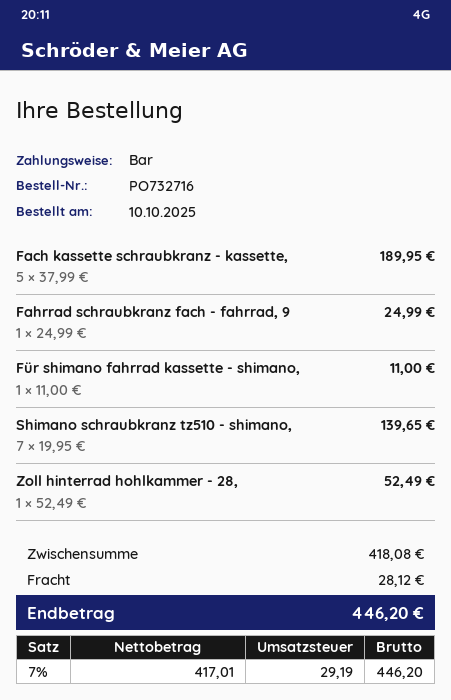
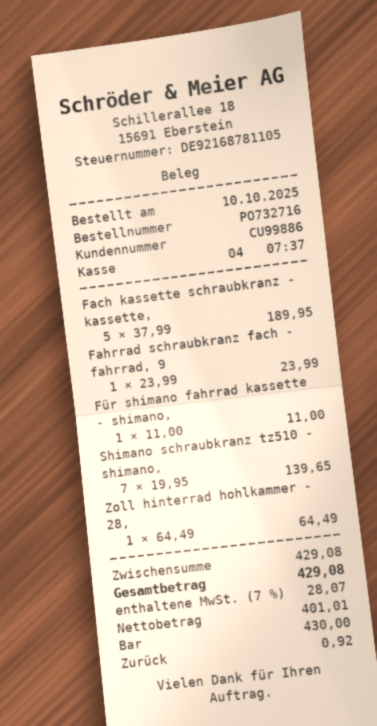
Fahrrad schraubkranz fach - fahrrad, 9: 1 x 24.99 = 24.99 -> 1 x 23.99 = 23.99
Zoll hinterrad hohlkammer - 28,: 1 x 52.49 = 52.49 -> 1 x 64.49 = 64.49
subtotal: 418.08 -> 429.08
shipping: 28.12 -> none
net: 417.01 -> 401.01
tax: 7% = 29.19 -> 7% = 28.07
total: 446.20 -> 429.08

+++++

(TASK PROMPT): Reply with exactly the lines from the one containing "Zoll hinterrad hohlkammer" to the last line of the material, inclusive, and with nothing more.

(EXPECTED OUTPUT):
Zoll hinterrad hohlkammer - 28,: 1 x 52.49 = 52.49 -> 1 x 64.49 = 64.49
subtotal: 418.08 -> 429.08
shipping: 28.12 -> none
net: 417.01 -> 401.01
tax: 7% = 29.19 -> 7% = 28.07
total: 446.20 -> 429.08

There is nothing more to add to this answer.